Among the records below, find each line that includes the string "macOS" and copy it.

▸ **Source material**
────

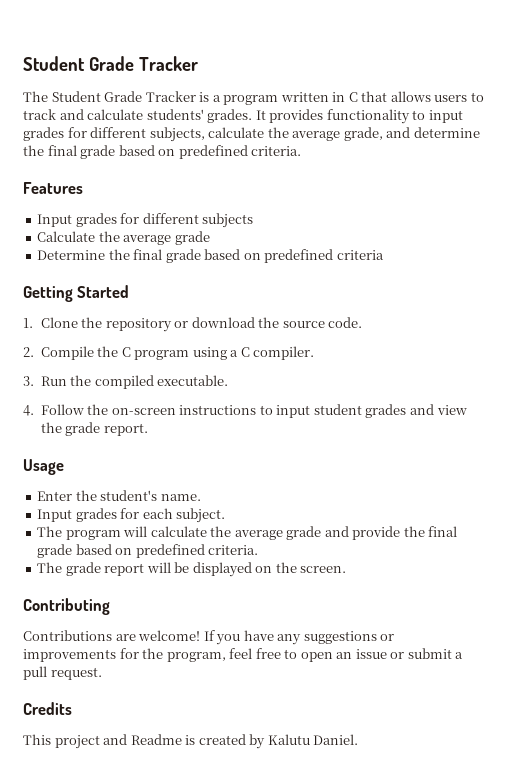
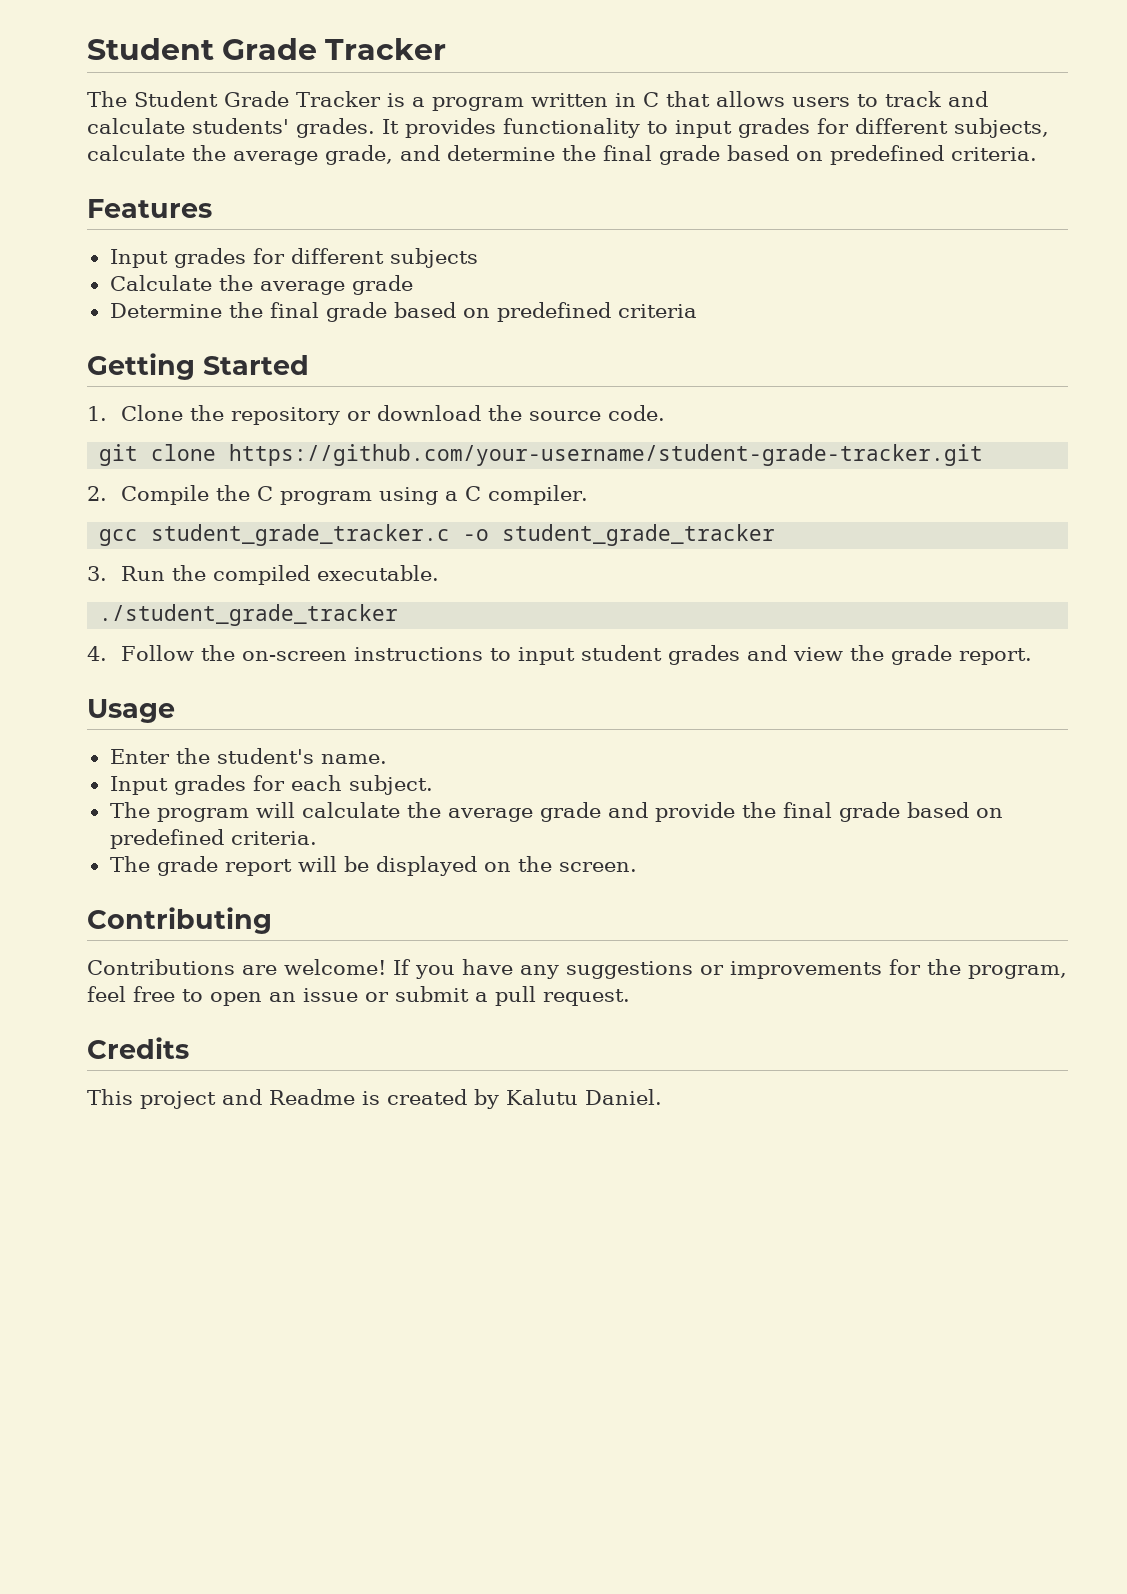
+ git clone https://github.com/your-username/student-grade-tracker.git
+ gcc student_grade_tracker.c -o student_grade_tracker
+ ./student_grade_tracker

────

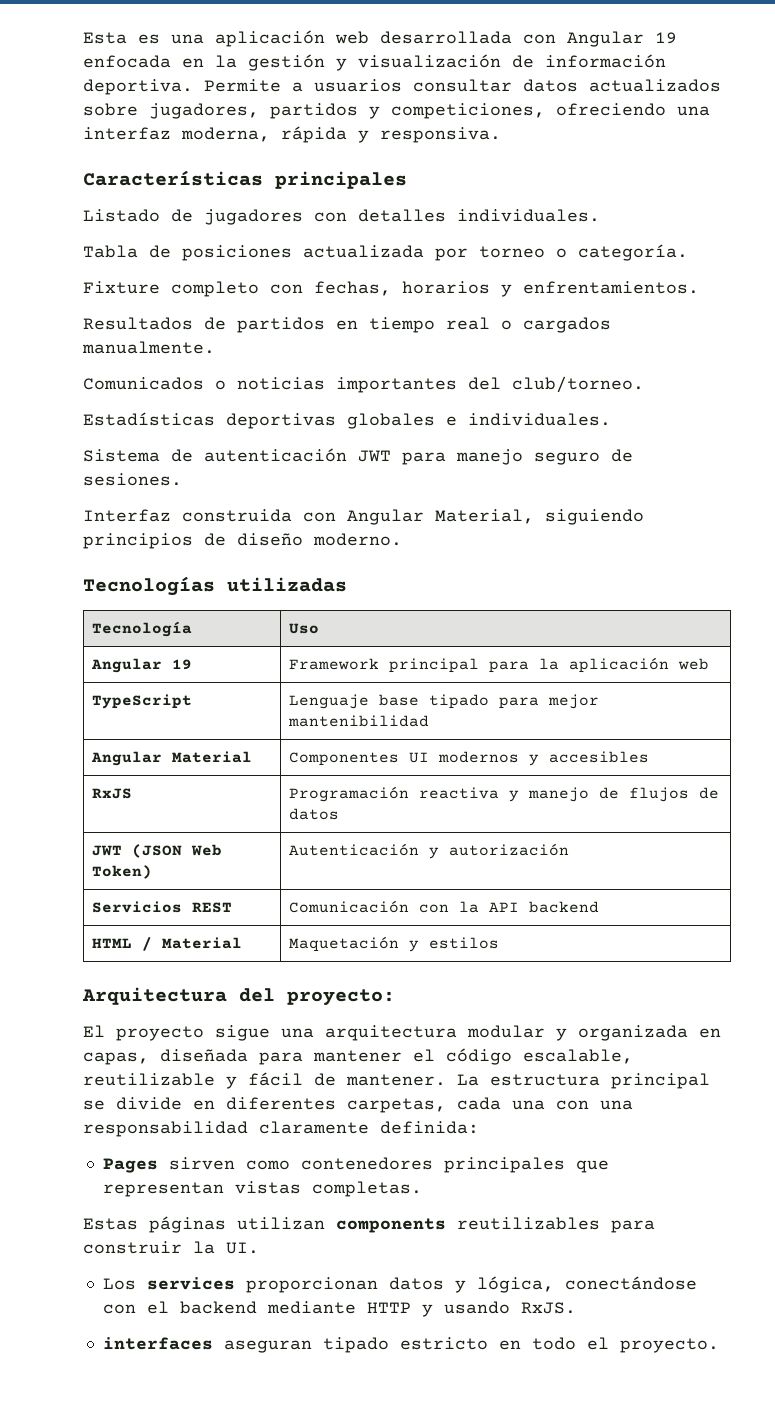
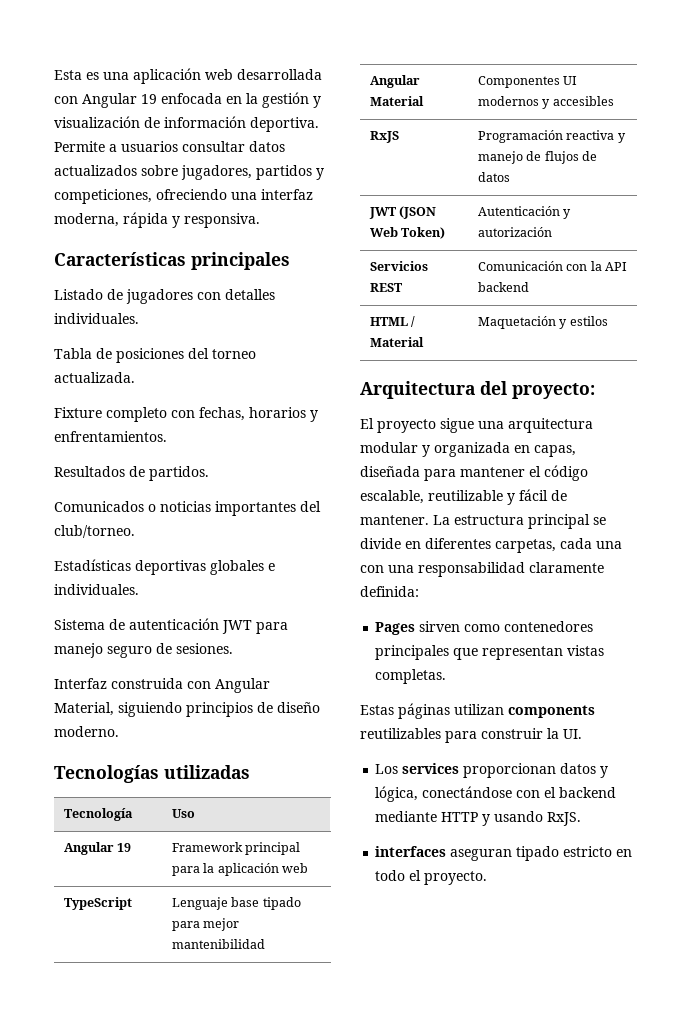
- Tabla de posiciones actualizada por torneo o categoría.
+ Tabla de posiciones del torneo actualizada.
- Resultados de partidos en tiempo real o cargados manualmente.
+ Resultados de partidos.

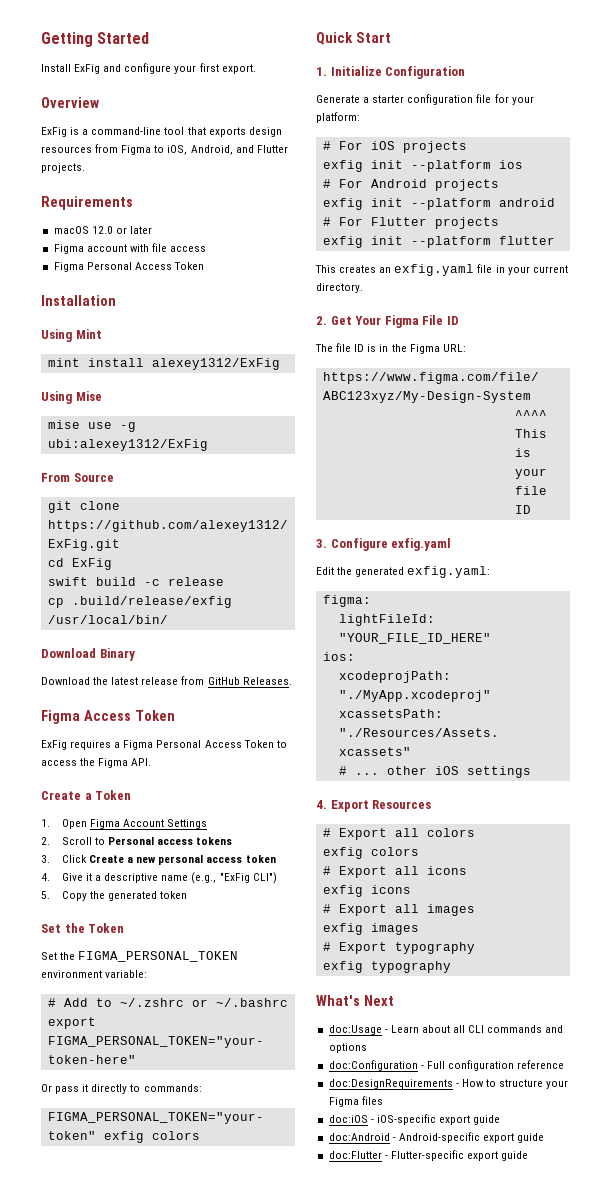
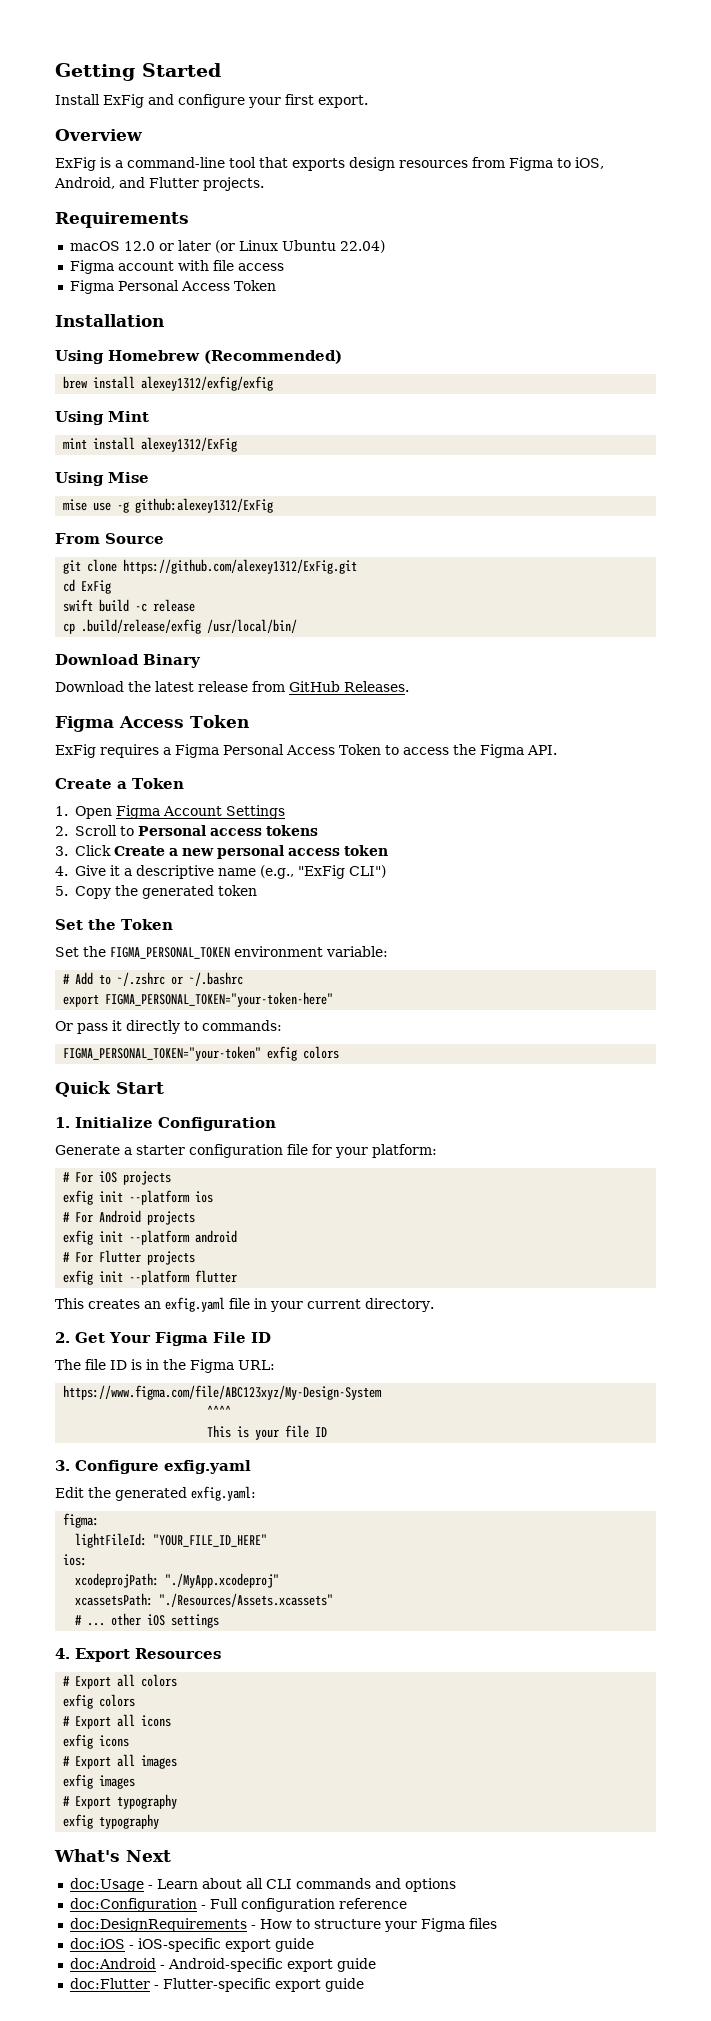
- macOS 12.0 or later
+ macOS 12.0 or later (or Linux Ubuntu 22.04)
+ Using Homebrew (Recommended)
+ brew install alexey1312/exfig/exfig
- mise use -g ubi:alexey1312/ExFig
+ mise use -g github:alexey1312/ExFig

────

▸ **Reply to the task**
- macOS 12.0 or later
+ macOS 12.0 or later (or Linux Ubuntu 22.04)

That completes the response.